Source data:

+--

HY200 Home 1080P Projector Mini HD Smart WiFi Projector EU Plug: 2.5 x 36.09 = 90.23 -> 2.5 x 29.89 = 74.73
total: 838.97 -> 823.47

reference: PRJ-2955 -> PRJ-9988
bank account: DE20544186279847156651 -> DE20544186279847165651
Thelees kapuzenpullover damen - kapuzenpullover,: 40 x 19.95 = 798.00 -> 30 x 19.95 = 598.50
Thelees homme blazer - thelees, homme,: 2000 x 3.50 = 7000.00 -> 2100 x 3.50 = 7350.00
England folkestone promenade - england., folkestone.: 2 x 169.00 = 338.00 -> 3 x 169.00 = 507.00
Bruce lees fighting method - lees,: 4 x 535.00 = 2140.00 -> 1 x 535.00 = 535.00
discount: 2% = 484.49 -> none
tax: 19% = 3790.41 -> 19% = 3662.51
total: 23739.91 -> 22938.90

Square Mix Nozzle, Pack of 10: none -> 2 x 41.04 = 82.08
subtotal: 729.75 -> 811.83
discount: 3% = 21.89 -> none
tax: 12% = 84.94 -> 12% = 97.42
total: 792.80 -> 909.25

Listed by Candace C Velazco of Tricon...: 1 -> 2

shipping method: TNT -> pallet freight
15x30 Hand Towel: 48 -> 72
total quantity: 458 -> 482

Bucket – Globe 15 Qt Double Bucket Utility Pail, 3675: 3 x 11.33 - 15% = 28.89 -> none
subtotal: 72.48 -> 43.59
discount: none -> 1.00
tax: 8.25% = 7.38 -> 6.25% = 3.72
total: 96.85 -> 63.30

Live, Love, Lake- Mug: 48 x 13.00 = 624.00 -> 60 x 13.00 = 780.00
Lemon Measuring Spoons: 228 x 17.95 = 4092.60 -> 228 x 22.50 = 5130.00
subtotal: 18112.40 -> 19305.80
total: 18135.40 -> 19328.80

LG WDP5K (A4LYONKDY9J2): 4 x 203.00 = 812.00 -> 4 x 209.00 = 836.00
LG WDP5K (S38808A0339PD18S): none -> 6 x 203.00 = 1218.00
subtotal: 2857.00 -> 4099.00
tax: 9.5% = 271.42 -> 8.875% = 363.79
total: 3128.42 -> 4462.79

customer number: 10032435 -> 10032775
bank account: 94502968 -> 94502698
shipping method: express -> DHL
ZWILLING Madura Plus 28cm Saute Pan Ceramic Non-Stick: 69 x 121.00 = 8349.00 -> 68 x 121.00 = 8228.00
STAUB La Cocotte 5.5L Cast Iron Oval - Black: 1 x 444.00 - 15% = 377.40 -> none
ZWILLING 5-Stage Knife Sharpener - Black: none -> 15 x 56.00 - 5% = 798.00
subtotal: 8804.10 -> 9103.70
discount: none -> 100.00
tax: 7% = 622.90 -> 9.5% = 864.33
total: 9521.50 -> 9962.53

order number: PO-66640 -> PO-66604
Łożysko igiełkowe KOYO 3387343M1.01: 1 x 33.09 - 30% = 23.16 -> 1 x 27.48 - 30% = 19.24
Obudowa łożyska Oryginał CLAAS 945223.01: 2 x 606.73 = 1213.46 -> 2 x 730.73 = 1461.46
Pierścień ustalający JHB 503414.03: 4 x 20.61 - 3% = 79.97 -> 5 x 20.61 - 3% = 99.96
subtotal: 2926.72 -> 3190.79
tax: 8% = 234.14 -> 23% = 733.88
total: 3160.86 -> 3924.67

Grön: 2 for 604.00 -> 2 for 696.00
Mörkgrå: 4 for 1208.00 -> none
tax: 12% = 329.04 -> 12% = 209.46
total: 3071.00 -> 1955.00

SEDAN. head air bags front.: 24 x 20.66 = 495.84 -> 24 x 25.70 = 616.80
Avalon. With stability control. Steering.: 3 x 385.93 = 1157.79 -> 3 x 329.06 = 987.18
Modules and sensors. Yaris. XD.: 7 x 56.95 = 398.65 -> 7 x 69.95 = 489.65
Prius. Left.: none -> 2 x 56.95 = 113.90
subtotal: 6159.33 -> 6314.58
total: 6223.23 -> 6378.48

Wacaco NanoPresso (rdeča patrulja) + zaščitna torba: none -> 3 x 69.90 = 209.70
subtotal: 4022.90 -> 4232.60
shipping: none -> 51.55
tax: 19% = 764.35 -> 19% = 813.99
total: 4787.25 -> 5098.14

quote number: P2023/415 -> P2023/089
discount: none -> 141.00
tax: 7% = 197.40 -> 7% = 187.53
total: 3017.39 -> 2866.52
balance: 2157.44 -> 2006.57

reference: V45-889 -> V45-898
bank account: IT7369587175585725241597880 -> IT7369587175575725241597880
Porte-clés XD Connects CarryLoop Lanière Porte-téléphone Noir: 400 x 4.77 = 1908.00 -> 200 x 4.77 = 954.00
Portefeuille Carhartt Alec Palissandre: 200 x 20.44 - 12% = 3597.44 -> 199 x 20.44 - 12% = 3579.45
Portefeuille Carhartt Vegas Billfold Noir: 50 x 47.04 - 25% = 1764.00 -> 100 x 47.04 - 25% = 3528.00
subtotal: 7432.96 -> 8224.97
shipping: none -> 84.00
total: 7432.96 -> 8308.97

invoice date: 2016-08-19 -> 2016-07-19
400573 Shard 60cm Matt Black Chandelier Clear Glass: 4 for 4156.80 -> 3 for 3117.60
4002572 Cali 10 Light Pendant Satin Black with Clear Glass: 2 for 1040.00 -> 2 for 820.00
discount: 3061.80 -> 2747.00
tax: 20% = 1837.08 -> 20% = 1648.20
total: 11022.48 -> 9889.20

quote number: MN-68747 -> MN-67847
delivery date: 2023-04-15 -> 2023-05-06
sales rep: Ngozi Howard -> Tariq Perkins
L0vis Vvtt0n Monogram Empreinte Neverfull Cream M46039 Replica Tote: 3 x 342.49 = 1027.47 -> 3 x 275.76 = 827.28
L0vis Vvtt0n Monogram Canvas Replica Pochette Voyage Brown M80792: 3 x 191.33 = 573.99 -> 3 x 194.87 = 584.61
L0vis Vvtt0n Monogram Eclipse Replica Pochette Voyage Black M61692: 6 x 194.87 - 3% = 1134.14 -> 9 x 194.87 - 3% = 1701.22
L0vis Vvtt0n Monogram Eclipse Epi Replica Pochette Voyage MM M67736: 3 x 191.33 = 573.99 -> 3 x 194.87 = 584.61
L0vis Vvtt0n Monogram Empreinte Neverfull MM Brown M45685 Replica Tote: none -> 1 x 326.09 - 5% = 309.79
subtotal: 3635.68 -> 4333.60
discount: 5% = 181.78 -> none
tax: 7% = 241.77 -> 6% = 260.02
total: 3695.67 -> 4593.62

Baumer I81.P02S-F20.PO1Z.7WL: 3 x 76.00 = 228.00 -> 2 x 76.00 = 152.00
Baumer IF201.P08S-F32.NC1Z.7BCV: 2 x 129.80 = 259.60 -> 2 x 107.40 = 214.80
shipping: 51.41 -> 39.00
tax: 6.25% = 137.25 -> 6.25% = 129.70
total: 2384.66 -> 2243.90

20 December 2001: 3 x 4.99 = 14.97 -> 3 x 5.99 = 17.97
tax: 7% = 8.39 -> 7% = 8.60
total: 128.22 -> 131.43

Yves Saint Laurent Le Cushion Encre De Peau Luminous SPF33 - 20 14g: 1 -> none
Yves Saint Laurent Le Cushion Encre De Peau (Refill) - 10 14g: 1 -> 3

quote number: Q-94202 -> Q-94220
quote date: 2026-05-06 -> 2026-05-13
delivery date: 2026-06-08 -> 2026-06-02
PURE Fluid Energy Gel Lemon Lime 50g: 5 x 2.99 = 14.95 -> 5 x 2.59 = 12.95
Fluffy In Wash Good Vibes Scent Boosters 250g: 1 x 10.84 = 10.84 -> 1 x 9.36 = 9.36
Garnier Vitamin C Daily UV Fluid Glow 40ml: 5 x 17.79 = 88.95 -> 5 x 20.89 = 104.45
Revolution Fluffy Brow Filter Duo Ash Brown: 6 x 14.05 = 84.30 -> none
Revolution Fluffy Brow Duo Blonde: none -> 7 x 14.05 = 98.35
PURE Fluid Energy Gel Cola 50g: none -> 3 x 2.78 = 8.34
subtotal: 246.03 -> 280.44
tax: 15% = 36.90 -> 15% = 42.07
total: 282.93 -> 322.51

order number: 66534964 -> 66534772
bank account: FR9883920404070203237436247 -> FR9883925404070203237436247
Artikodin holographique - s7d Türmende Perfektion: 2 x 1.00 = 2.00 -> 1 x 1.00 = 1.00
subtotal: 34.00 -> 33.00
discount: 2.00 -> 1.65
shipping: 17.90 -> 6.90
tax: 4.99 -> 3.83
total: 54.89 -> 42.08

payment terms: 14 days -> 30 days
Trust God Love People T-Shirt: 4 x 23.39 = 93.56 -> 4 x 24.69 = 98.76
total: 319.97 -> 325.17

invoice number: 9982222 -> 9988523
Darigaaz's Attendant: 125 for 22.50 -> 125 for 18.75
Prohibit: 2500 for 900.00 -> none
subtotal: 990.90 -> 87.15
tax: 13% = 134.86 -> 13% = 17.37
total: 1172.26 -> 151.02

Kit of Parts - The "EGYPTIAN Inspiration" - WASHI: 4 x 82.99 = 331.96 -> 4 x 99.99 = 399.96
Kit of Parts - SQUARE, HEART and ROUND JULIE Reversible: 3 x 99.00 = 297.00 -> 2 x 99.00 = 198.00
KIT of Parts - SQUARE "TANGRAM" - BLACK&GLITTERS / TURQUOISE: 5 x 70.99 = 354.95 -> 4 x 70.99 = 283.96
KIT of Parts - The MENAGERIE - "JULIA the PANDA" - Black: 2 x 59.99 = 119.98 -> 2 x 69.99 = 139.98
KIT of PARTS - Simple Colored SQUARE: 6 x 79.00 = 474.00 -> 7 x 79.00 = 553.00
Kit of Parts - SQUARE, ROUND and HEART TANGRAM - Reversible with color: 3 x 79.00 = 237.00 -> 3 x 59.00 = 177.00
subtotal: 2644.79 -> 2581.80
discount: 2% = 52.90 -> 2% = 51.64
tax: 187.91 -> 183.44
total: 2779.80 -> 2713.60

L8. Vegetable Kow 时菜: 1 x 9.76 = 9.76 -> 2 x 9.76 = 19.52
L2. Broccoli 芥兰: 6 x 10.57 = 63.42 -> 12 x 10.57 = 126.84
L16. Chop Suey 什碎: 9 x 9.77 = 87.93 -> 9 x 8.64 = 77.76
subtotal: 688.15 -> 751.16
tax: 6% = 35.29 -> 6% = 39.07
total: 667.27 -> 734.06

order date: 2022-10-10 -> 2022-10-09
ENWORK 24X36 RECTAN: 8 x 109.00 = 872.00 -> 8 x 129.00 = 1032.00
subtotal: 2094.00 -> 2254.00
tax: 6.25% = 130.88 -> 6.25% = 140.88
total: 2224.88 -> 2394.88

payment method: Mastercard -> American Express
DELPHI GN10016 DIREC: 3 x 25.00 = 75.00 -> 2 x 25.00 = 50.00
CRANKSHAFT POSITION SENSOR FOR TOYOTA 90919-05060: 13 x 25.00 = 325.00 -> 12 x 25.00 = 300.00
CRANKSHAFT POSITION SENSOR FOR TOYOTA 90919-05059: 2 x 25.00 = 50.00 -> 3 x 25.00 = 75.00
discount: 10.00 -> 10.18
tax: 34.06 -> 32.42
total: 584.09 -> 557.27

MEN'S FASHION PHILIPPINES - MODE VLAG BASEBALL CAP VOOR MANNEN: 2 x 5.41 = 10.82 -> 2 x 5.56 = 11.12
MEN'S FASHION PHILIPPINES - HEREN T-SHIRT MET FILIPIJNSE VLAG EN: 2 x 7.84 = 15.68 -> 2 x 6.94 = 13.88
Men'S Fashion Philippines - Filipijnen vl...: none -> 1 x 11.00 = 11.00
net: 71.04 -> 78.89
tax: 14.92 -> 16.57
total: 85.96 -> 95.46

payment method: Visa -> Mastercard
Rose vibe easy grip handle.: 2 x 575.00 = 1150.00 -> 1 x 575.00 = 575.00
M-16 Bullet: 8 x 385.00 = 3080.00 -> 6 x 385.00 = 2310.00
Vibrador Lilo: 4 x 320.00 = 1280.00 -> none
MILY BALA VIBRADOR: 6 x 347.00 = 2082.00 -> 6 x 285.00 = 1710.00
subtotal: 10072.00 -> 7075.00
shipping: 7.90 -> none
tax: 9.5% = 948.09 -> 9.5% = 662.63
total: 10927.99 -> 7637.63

+--

The range runs from the line above containing "total: 838.97 -> 823.47" to the line containing "subtotal: 2857.00 -> 4099.00", inclusive. Restate those lines word for word and no others.

total: 838.97 -> 823.47

reference: PRJ-2955 -> PRJ-9988
bank account: DE20544186279847156651 -> DE20544186279847165651
Thelees kapuzenpullover damen - kapuzenpullover,: 40 x 19.95 = 798.00 -> 30 x 19.95 = 598.50
Thelees homme blazer - thelees, homme,: 2000 x 3.50 = 7000.00 -> 2100 x 3.50 = 7350.00
England folkestone promenade - england., folkestone.: 2 x 169.00 = 338.00 -> 3 x 169.00 = 507.00
Bruce lees fighting method - lees,: 4 x 535.00 = 2140.00 -> 1 x 535.00 = 535.00
discount: 2% = 484.49 -> none
tax: 19% = 3790.41 -> 19% = 3662.51
total: 23739.91 -> 22938.90

Square Mix Nozzle, Pack of 10: none -> 2 x 41.04 = 82.08
subtotal: 729.75 -> 811.83
discount: 3% = 21.89 -> none
tax: 12% = 84.94 -> 12% = 97.42
total: 792.80 -> 909.25

Listed by Candace C Velazco of Tricon...: 1 -> 2

shipping method: TNT -> pallet freight
15x30 Hand Towel: 48 -> 72
total quantity: 458 -> 482

Bucket – Globe 15 Qt Double Bucket Utility Pail, 3675: 3 x 11.33 - 15% = 28.89 -> none
subtotal: 72.48 -> 43.59
discount: none -> 1.00
tax: 8.25% = 7.38 -> 6.25% = 3.72
total: 96.85 -> 63.30

Live, Love, Lake- Mug: 48 x 13.00 = 624.00 -> 60 x 13.00 = 780.00
Lemon Measuring Spoons: 228 x 17.95 = 4092.60 -> 228 x 22.50 = 5130.00
subtotal: 18112.40 -> 19305.80
total: 18135.40 -> 19328.80

LG WDP5K (A4LYONKDY9J2): 4 x 203.00 = 812.00 -> 4 x 209.00 = 836.00
LG WDP5K (S38808A0339PD18S): none -> 6 x 203.00 = 1218.00
subtotal: 2857.00 -> 4099.00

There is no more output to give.